Saturday, November 14, 2009

We tease to please

(Green Point walkies #4)

Asca Drive Green Point

Nice old weatherboard house on Asca Drive. Looks about 1900 to 1920s. But don't quote me on that. Can't find the book to check.


Stone piles Asca Drive Green Point

It had both brick piers (stumps) and stone ones but the stone ones are not original. They're too wide for their sheets of tin (to stop the white-ants). Original stone stumps are as narrow as these brick ones. Sometimes all the old stone piers on an old house get replaced, sometimes just some of them.


Road works on Avoca Drive Green Point

Green Point traffic is on a go-slow for a bit while they rip up bits of Avoca Drive (the main road) around Bayside Drive. Not sure what they're doing on this side but on the other side it looked like they were widening it.

Avoca Drive is one of the main roads of the Lower Central Coast/ Greater Gosford/ Brisbane Water area. If you're in Woy Woy and you want to go to Bloody Erina (Erina Fair, one of them big shopping centres) you go over The Rip Bridge to Daleys Point, along Empire Bay Drive past St. Huberts Island, Empire Bay, Bensville and Kincumber South, left onto Avoca Drive and through Kinumber, past Yattalunga, round and up through Green Point and right into The Entrance Road, past the barracks then right at Fountain Plaza and up Karalta Road and there you are at Bloody Erina.

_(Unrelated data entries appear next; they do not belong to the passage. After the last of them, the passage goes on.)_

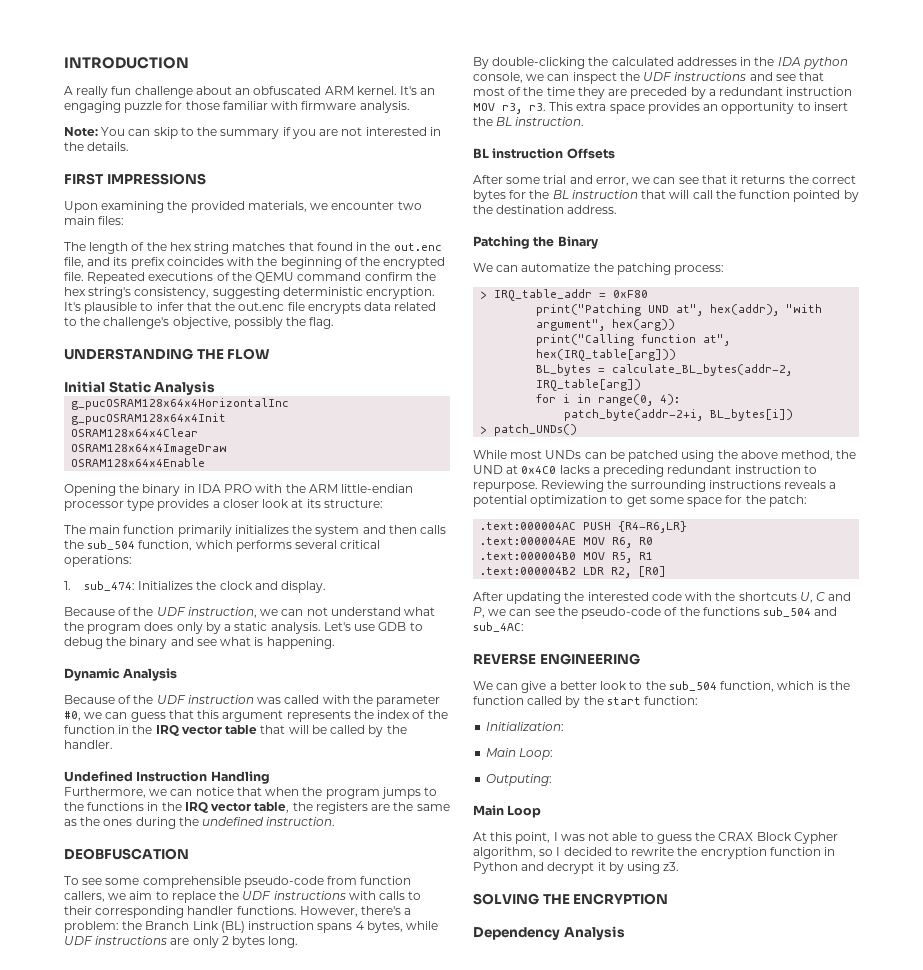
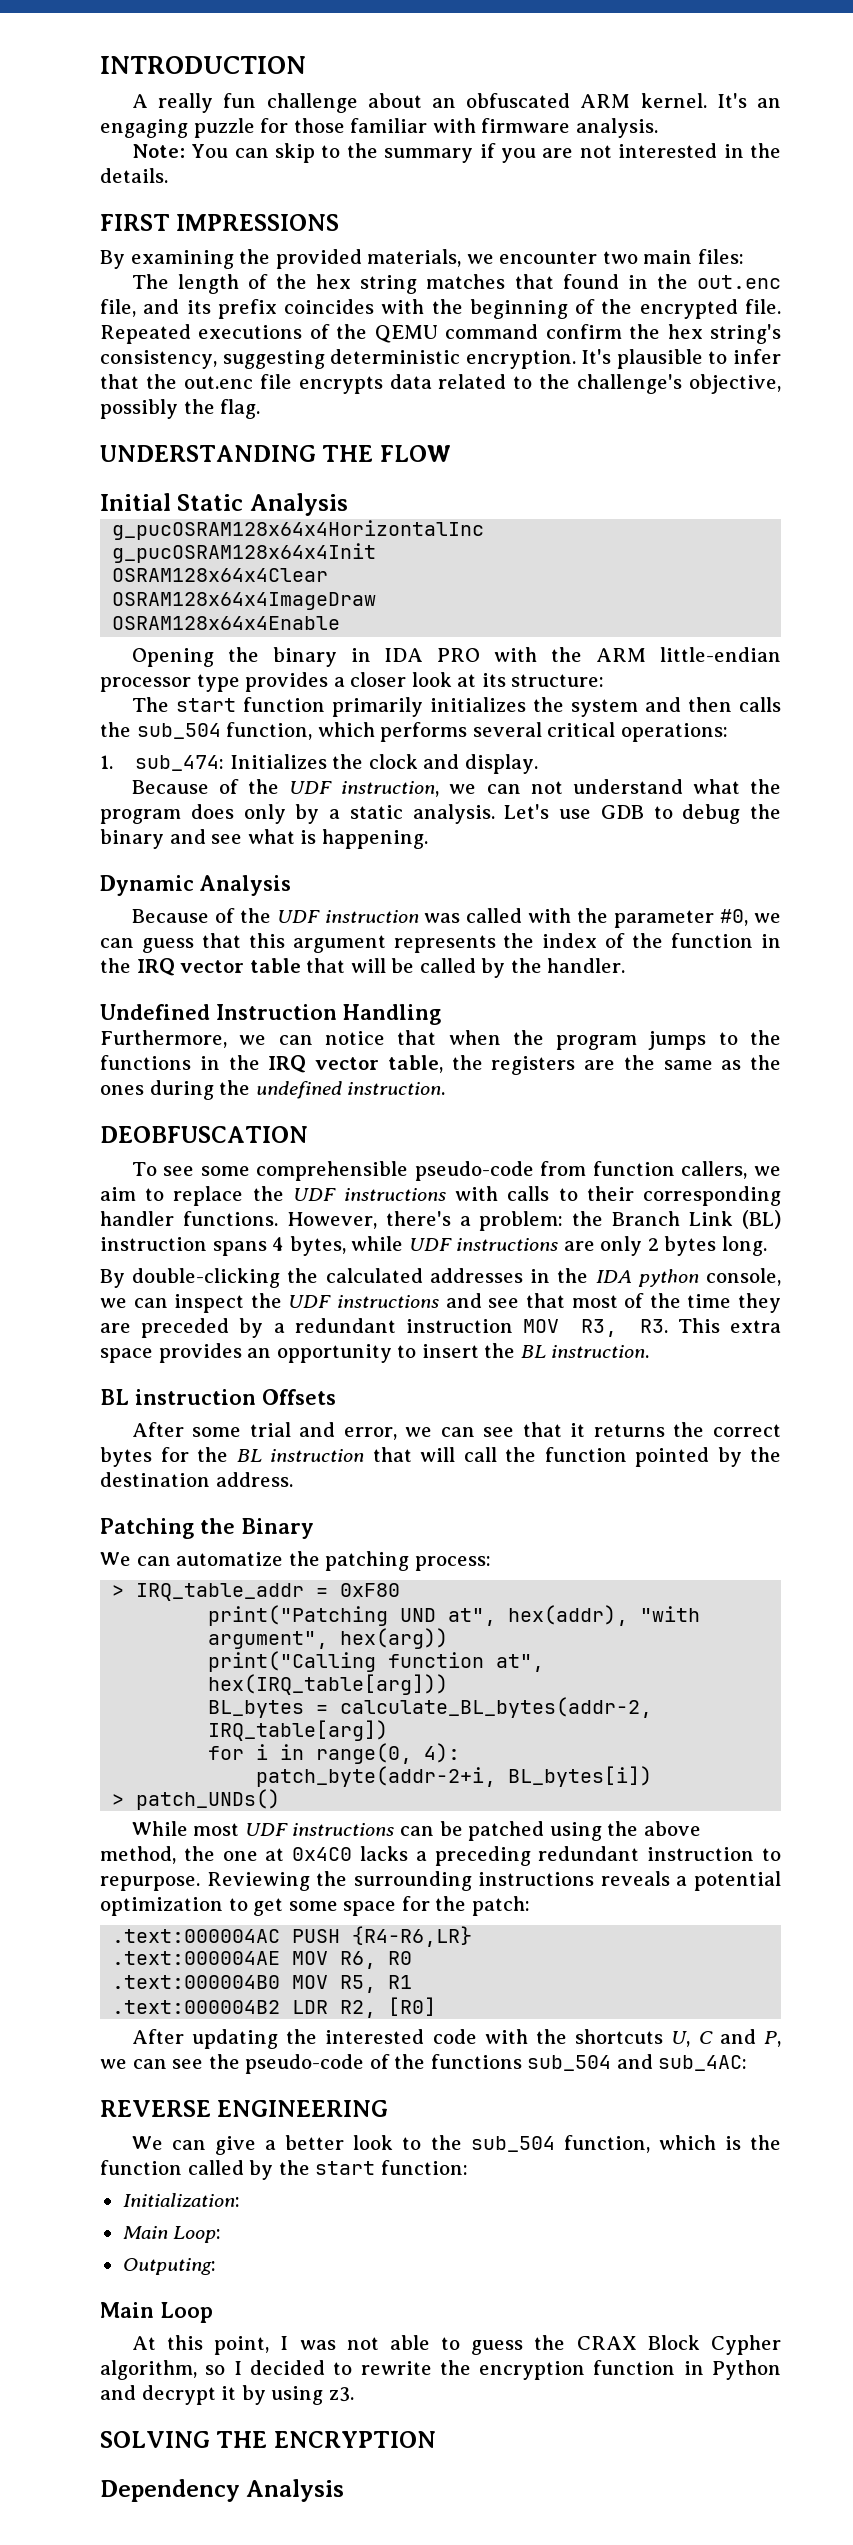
- Upon examining the provided materials, we encounter two main files:
+ By examining the provided materials, we encounter two main files:
- The main function primarily initializes the system and then calls the sub_504 function, which performs several critical operations:
+ The start function primarily initializes the system and then calls the sub_504 function, which performs several critical operations:
- By double-clicking the calculated addresses in the IDA python console, we can inspect the UDF instructions and see that most of the time they are preceded by a redundant instruction MOV r3, r3. This extra space provides an opportunity to insert the BL instruction.
+ By double-clicking the calculated addresses in the IDA python console, we can inspect the UDF instructions and see that most of the time they are preceded by a redundant instruction MOV R3, R3. This extra space provides an opportunity to insert the BL instruction.
- While most UNDs can be patched using the above method, the UND at 0x4C0 lacks a preceding redundant instruction to repurpose.
+ While most UDF instructions can be patched using the above method, the one at 0x4C0 lacks a preceding redundant instruction to repurpose.

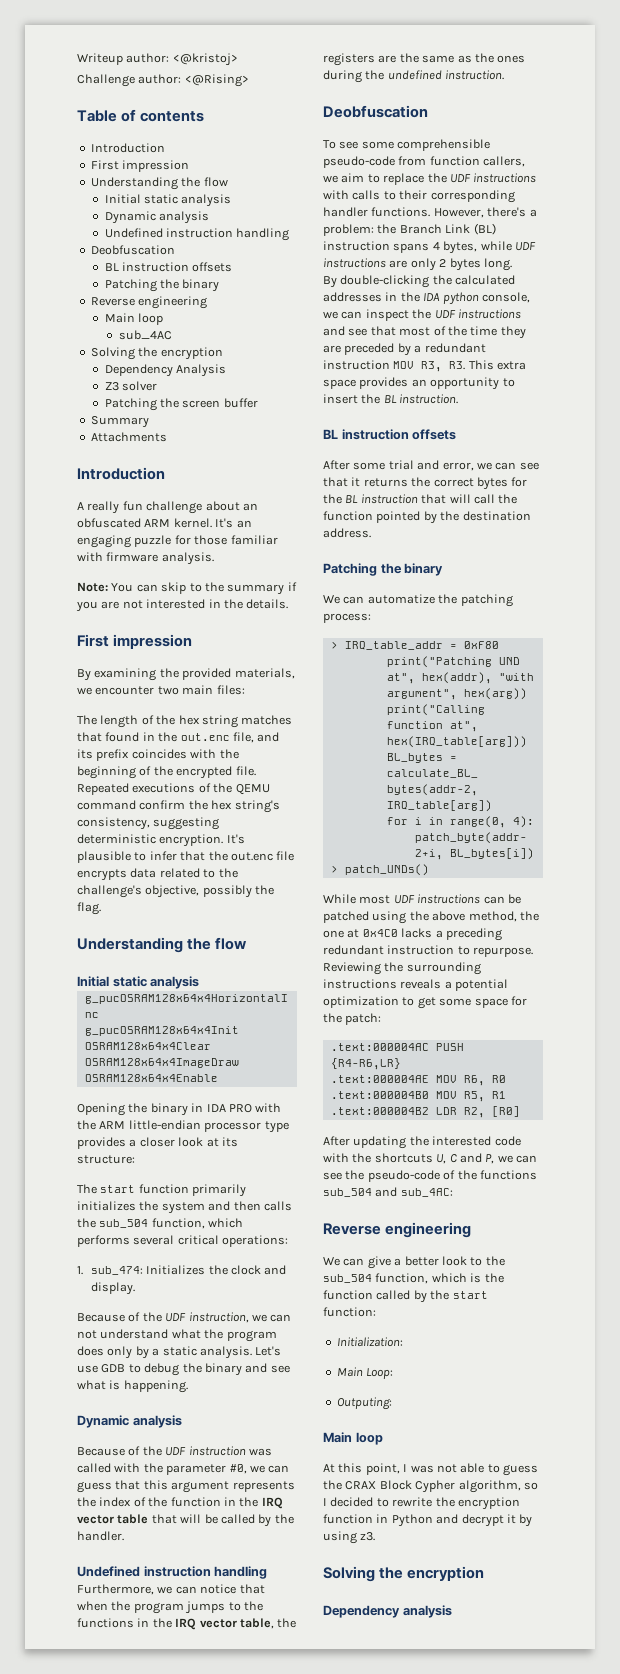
- INTRODUCTION
+ Writeup author: <@kristoj>
+ Challenge author: <@Rising>
+ Table of contents
+ Introduction
+ First impression
+ Understanding the flow
+ Initial static analysis
+ Dynamic analysis
+ Undefined instruction handling
+ Deobfuscation
+ BL instruction offsets
+ Patching the binary
+ Reverse engineering
+ Main loop
+ sub_4AC
+ Solving the encryption
+ Dependency Analysis
+ Z3 solver
+ Patching the screen buffer
+ Summary
+ Attachments
+ Introduction
  Note: You can skip to the summary if you are not interested in the details.
- FIRST IMPRESSIONS
+ First impression
  It's plausible to infer that the out.enc file encrypts data related to the challenge's objective, possibly the flag.
- UNDERSTANDING THE FLOW
- Initial Static Analysis
+ Understanding the flow
+ Initial static analysis
  Let's use GDB to debug the binary and see what is happening.
- Dynamic Analysis
+ Dynamic analysis
  Because of the UDF instruction was called with the parameter #0, we can guess that this argument represents the index of the function in the IRQ vector table that will be called by the handler.
- Undefined Instruction Handling
+ Undefined instruction handling
  Furthermore, we can notice that when the program jumps to the functions in the IRQ vector table, the registers are the same as the ones during the undefined instruction.
- DEOBFUSCATION
+ Deobfuscation
  By double-clicking the calculated addresses in the IDA python console, we can inspect the UDF instructions and see that most of the time they are preceded by a redundant instruction MOV R3, R3. This extra space provides an opportunity to insert the BL instruction.
- BL instruction Offsets
+ BL instruction offsets
  After some trial and error, we can see that it returns the correct bytes for the BL instruction that will call the function pointed by the destination address.
- Patching the Binary
+ Patching the binary
  After updating the interested code with the shortcuts U, C and P, we can see the pseudo-code of the functions sub_504 and sub_4AC:
- REVERSE ENGINEERING
+ Reverse engineering
  Outputing:
- Main Loop
+ Main loop
  At this point, I was not able to guess the CRAX Block Cypher algorithm, so I decided to rewrite the encryption function in Python and decrypt it by using z3.
- SOLVING THE ENCRYPTION
- Dependency Analysis
+ Solving the encryption
+ Dependency analysis

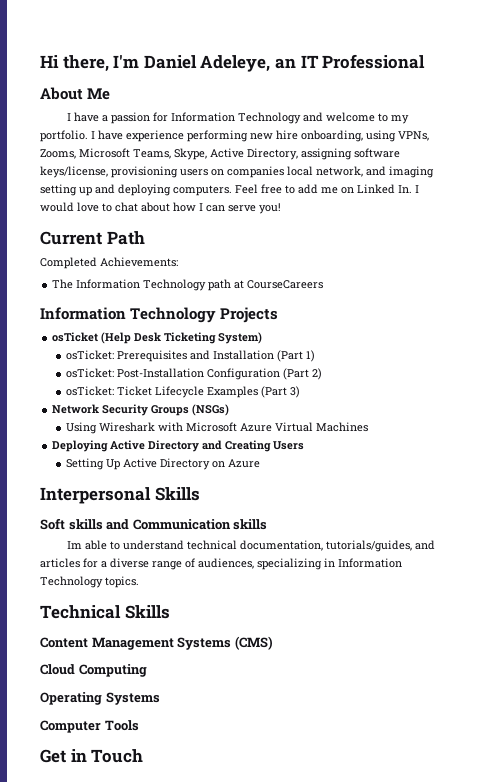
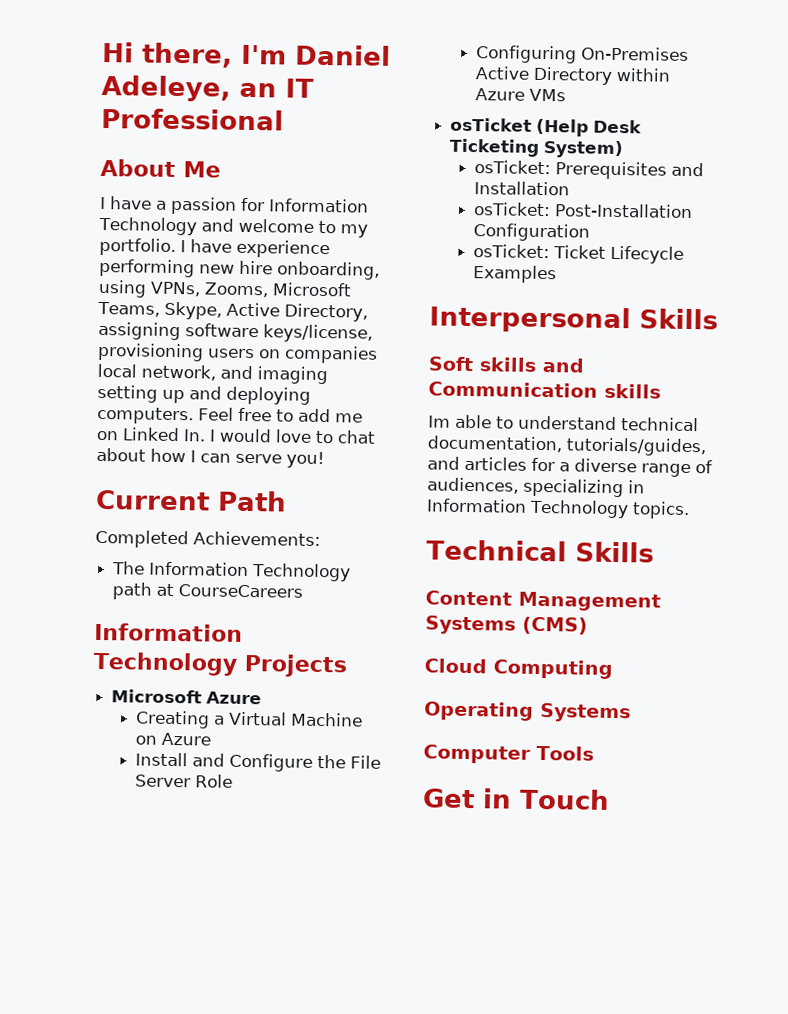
+ Microsoft Azure
+ Creating a Virtual Machine on Azure
+ Install and Configure the File Server Role
+ Configuring On-Premises Active Directory within Azure VMs
- osTicket: Prerequisites and Installation (Part 1)
+ osTicket: Prerequisites and Installation
- osTicket: Post-Installation Configuration (Part 2)
+ osTicket: Post-Installation Configuration
- osTicket: Ticket Lifecycle Examples (Part 3)
- Network Security Groups (NSGs)
- Using Wireshark with Microsoft Azure Virtual Machines
- Deploying Active Directory and Creating Users
- Setting Up Active Directory on Azure
+ osTicket: Ticket Lifecycle Examples

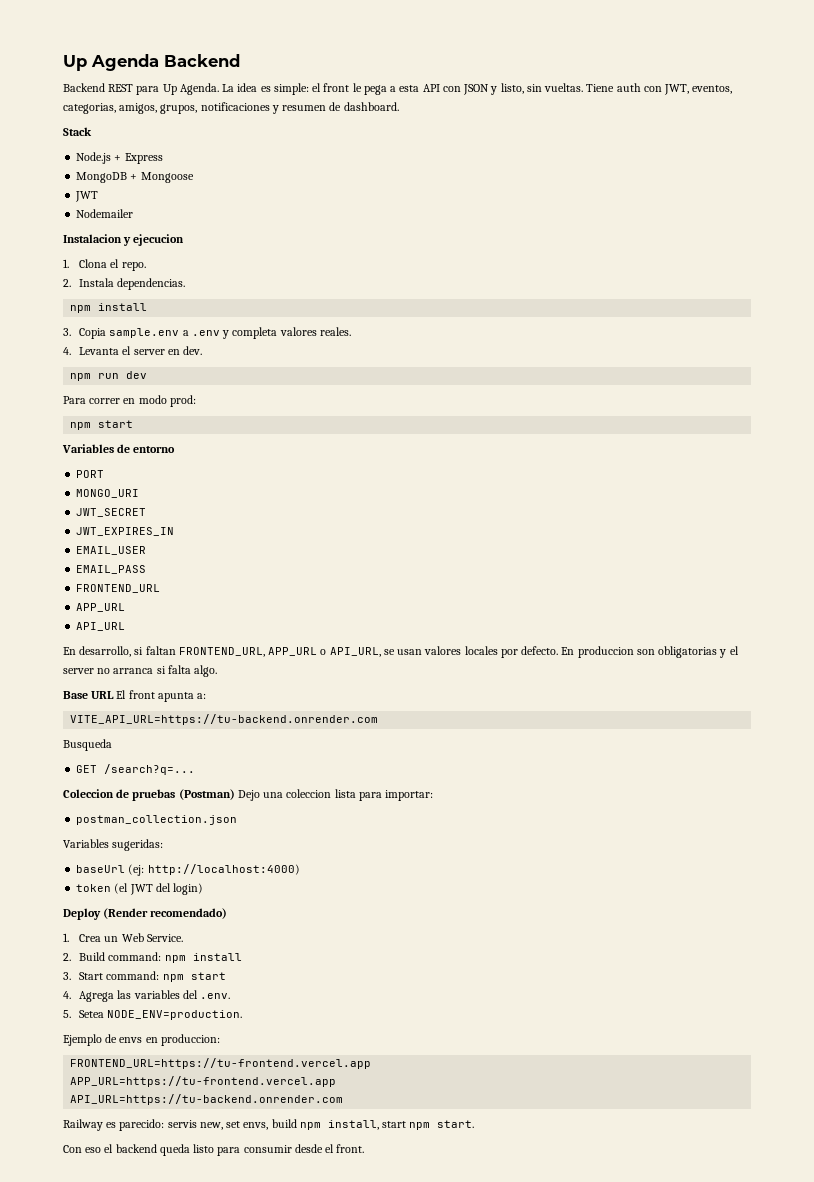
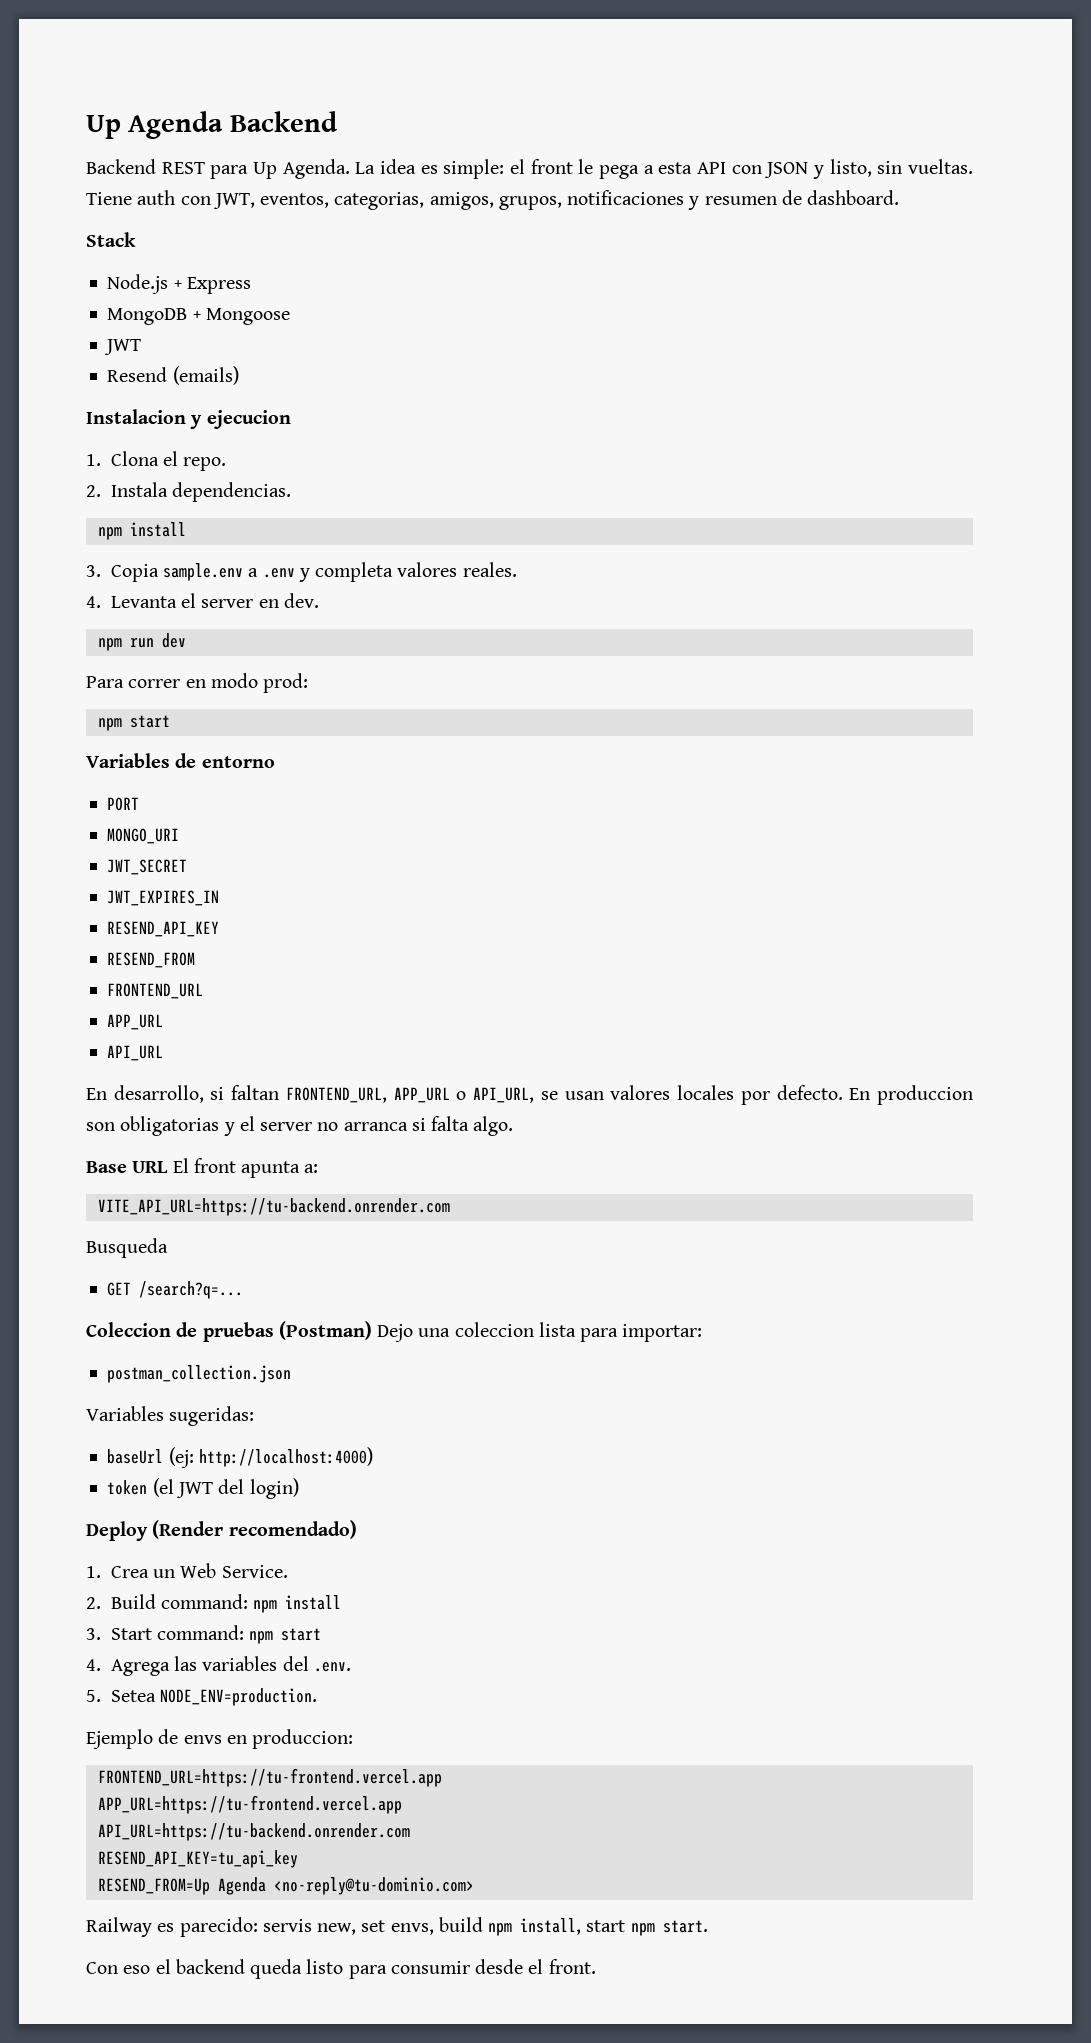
- Nodemailer
+ Resend (emails)
- EMAIL_USER
- EMAIL_PASS
+ RESEND_API_KEY
+ RESEND_FROM
+ RESEND_API_KEY=tu_api_key
+ RESEND_FROM=Up Agenda <no-reply@tu-dominio.com>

We tease to please, cnr Bayside Drive & Avoca Drive Green Point

Stared at this sign for a good long while as I walked towards it. It looked like it belonged to the real estate agent and I wondered how the fuck teasing prospective home buyers was a good idea. Eventually I noticed the name if the hairdresser at the top of the sign. Jesus, I'm quick.


Mangrove stump in the shallows, Green Point

Just for pretty. Mangrove stump in the shallows.


Bonus photo

The Cockatoo ferry AKA Codock II

The lovely old wooden ferry at her mooring in Cockle Channel not far from Central Wharf (where you get off for the Davo) at Davistown.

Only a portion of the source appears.